=== Extracted entries ===
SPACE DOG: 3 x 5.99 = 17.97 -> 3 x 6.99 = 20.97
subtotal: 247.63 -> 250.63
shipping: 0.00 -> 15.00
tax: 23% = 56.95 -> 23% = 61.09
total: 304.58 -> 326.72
===
=== Extracted entries ===
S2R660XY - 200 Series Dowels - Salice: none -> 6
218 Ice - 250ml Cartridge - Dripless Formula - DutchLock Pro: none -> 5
===
* Your assignment *
In the records above, each line with the string "none" should be copied.

* Answer space *
S2R660XY - 200 Series Dowels - Salice: none -> 6
218 Ice - 250ml Cartridge - Dripless Formula - DutchLock Pro: none -> 5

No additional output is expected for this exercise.